The New York Times: “A global race to automate stores is underway among several of the world’s top retailers and small tech start-ups, which are motivated to shave labor costs and minimize shoppers’ frustrations, like waiting for cashiers … Companies are testing robots that help keep shelves stocked, as well as apps that let shoppers ring up items with a smartphone … China, which has its own ambitious e-commerce companies, is emerging as an especially fertile place for these retail experiments.”

“One effort is a chain of more than 100 unmanned convenience shops from a start-up called Bingo Box, one of which sits in a business park in Shanghai. Shoppers scan a code on their phones to enter and, once inside, scan the items they want to buy. The store unlocks the exit door after they’ve paid through their phones … Not to be outdone, JD, another big internet retailer in China … put readable chips on items to automate the checkout process. At its huge campus south of Beijing, JD is testing a new store that relies on computer vision and sensors on the shelves to know when items have been taken.”

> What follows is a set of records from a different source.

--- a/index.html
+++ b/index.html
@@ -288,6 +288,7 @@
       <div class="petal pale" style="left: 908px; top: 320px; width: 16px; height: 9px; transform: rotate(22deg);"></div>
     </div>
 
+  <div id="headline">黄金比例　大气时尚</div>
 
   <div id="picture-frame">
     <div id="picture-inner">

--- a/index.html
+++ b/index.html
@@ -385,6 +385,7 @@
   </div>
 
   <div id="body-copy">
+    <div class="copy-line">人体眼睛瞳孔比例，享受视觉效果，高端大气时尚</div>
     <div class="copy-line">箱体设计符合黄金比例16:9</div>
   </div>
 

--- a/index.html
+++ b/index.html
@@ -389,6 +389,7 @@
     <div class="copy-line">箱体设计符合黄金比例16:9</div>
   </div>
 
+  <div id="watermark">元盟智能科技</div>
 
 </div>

“While such technologies could improve the shopping experience, there may also be consequences that people find less desirable. Retailers like Amazon could compile reams of data about where customers spend time inside their doors, comparable to what internet companies already know about their online habits … In China, there is less public concern about data privacy issues. Many Chinese citizens have become accustomed to high levels of surveillance, including widespread security cameras and government monitoring of online communications.”